## ASSIGNMENT
Output all entries below exactly as they are given.

## DATA EXTRACT
=== Begin Enclosure ===

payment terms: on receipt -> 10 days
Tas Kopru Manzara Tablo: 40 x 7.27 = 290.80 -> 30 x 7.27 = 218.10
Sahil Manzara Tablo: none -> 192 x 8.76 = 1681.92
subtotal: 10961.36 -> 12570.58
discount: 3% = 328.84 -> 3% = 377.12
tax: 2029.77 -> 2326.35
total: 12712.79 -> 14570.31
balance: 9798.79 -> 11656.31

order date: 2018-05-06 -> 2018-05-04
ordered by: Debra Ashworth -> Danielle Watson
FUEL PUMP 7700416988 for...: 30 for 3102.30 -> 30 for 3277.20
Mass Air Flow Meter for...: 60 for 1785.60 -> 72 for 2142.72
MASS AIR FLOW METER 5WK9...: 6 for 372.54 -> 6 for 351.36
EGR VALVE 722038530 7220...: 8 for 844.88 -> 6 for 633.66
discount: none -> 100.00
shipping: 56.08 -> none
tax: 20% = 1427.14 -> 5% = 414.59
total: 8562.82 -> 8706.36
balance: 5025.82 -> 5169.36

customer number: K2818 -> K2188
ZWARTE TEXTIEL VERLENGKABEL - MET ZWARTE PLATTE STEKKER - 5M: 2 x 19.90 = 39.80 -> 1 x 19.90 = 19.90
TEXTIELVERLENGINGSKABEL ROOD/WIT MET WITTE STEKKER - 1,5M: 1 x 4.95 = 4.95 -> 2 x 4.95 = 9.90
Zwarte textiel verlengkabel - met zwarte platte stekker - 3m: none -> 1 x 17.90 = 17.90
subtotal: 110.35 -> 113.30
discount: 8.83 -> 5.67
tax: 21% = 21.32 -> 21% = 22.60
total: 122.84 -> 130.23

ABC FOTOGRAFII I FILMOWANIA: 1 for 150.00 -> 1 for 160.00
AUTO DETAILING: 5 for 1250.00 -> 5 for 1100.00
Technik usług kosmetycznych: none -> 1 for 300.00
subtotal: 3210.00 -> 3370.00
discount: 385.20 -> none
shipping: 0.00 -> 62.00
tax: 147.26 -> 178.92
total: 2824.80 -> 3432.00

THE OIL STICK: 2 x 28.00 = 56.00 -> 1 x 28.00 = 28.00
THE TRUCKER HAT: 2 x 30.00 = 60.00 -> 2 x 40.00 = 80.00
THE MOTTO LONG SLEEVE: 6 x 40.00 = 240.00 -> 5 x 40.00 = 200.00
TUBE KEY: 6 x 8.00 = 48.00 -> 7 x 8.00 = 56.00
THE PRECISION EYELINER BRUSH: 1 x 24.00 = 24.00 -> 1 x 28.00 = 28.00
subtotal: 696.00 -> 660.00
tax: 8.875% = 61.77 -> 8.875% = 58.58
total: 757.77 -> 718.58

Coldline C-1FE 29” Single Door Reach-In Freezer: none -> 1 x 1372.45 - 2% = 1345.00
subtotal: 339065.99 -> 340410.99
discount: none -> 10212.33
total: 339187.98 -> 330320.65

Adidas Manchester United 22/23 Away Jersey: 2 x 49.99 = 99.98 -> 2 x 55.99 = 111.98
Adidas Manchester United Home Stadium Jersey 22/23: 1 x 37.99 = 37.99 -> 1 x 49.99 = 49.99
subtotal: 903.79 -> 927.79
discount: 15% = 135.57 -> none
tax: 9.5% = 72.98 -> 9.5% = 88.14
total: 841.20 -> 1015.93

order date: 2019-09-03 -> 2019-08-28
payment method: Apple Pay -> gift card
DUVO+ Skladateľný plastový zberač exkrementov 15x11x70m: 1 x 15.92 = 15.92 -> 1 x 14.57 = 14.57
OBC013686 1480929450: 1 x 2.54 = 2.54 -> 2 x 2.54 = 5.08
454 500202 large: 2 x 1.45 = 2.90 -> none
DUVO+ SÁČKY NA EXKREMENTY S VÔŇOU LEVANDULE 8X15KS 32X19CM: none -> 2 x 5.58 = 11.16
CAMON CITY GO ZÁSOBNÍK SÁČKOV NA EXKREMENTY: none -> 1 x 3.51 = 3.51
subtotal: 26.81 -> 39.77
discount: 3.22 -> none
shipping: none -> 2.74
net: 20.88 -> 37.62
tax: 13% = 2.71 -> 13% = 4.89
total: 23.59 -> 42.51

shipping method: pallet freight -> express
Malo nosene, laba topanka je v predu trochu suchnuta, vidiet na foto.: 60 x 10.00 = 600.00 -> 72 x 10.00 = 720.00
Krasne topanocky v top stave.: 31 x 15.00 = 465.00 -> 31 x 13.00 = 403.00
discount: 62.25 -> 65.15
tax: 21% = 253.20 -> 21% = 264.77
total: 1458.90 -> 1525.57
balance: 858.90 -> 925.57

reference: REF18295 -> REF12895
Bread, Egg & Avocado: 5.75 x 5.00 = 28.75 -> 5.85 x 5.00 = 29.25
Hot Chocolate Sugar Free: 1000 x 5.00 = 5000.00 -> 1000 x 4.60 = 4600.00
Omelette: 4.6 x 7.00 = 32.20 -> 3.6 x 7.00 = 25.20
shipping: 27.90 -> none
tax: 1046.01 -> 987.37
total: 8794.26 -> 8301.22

=== End Enclosure ===

## RESPONSE AREA
payment terms: on receipt -> 10 days
Tas Kopru Manzara Tablo: 40 x 7.27 = 290.80 -> 30 x 7.27 = 218.10
Sahil Manzara Tablo: none -> 192 x 8.76 = 1681.92
subtotal: 10961.36 -> 12570.58
discount: 3% = 328.84 -> 3% = 377.12
tax: 2029.77 -> 2326.35
total: 12712.79 -> 14570.31
balance: 9798.79 -> 11656.31

order date: 2018-05-06 -> 2018-05-04
ordered by: Debra Ashworth -> Danielle Watson
FUEL PUMP 7700416988 for...: 30 for 3102.30 -> 30 for 3277.20
Mass Air Flow Meter for...: 60 for 1785.60 -> 72 for 2142.72
MASS AIR FLOW METER 5WK9...: 6 for 372.54 -> 6 for 351.36
EGR VALVE 722038530 7220...: 8 for 844.88 -> 6 for 633.66
discount: none -> 100.00
shipping: 56.08 -> none
tax: 20% = 1427.14 -> 5% = 414.59
total: 8562.82 -> 8706.36
balance: 5025.82 -> 5169.36

customer number: K2818 -> K2188
ZWARTE TEXTIEL VERLENGKABEL - MET ZWARTE PLATTE STEKKER - 5M: 2 x 19.90 = 39.80 -> 1 x 19.90 = 19.90
TEXTIELVERLENGINGSKABEL ROOD/WIT MET WITTE STEKKER - 1,5M: 1 x 4.95 = 4.95 -> 2 x 4.95 = 9.90
Zwarte textiel verlengkabel - met zwarte platte stekker - 3m: none -> 1 x 17.90 = 17.90
subtotal: 110.35 -> 113.30
discount: 8.83 -> 5.67
tax: 21% = 21.32 -> 21% = 22.60
total: 122.84 -> 130.23

ABC FOTOGRAFII I FILMOWANIA: 1 for 150.00 -> 1 for 160.00
AUTO DETAILING: 5 for 1250.00 -> 5 for 1100.00
Technik usług kosmetycznych: none -> 1 for 300.00
subtotal: 3210.00 -> 3370.00
discount: 385.20 -> none
shipping: 0.00 -> 62.00
tax: 147.26 -> 178.92
total: 2824.80 -> 3432.00

THE OIL STICK: 2 x 28.00 = 56.00 -> 1 x 28.00 = 28.00
THE TRUCKER HAT: 2 x 30.00 = 60.00 -> 2 x 40.00 = 80.00
THE MOTTO LONG SLEEVE: 6 x 40.00 = 240.00 -> 5 x 40.00 = 200.00
TUBE KEY: 6 x 8.00 = 48.00 -> 7 x 8.00 = 56.00
THE PRECISION EYELINER BRUSH: 1 x 24.00 = 24.00 -> 1 x 28.00 = 28.00
subtotal: 696.00 -> 660.00
tax: 8.875% = 61.77 -> 8.875% = 58.58
total: 757.77 -> 718.58

Coldline C-1FE 29” Single Door Reach-In Freezer: none -> 1 x 1372.45 - 2% = 1345.00
subtotal: 339065.99 -> 340410.99
discount: none -> 10212.33
total: 339187.98 -> 330320.65

Adidas Manchester United 22/23 Away Jersey: 2 x 49.99 = 99.98 -> 2 x 55.99 = 111.98
Adidas Manchester United Home Stadium Jersey 22/23: 1 x 37.99 = 37.99 -> 1 x 49.99 = 49.99
subtotal: 903.79 -> 927.79
discount: 15% = 135.57 -> none
tax: 9.5% = 72.98 -> 9.5% = 88.14
total: 841.20 -> 1015.93

order date: 2019-09-03 -> 2019-08-28
payment method: Apple Pay -> gift card
DUVO+ Skladateľný plastový zberač exkrementov 15x11x70m: 1 x 15.92 = 15.92 -> 1 x 14.57 = 14.57
OBC013686 1480929450: 1 x 2.54 = 2.54 -> 2 x 2.54 = 5.08
454 500202 large: 2 x 1.45 = 2.90 -> none
DUVO+ SÁČKY NA EXKREMENTY S VÔŇOU LEVANDULE 8X15KS 32X19CM: none -> 2 x 5.58 = 11.16
CAMON CITY GO ZÁSOBNÍK SÁČKOV NA EXKREMENTY: none -> 1 x 3.51 = 3.51
subtotal: 26.81 -> 39.77
discount: 3.22 -> none
shipping: none -> 2.74
net: 20.88 -> 37.62
tax: 13% = 2.71 -> 13% = 4.89
total: 23.59 -> 42.51

shipping method: pallet freight -> express
Malo nosene, laba topanka je v predu trochu suchnuta, vidiet na foto.: 60 x 10.00 = 600.00 -> 72 x 10.00 = 720.00
Krasne topanocky v top stave.: 31 x 15.00 = 465.00 -> 31 x 13.00 = 403.00
discount: 62.25 -> 65.15
tax: 21% = 253.20 -> 21% = 264.77
total: 1458.90 -> 1525.57
balance: 858.90 -> 925.57

reference: REF18295 -> REF12895
Bread, Egg & Avocado: 5.75 x 5.00 = 28.75 -> 5.85 x 5.00 = 29.25
Hot Chocolate Sugar Free: 1000 x 5.00 = 5000.00 -> 1000 x 4.60 = 4600.00
Omelette: 4.6 x 7.00 = 32.20 -> 3.6 x 7.00 = 25.20
shipping: 27.90 -> none
tax: 1046.01 -> 987.37
total: 8794.26 -> 8301.22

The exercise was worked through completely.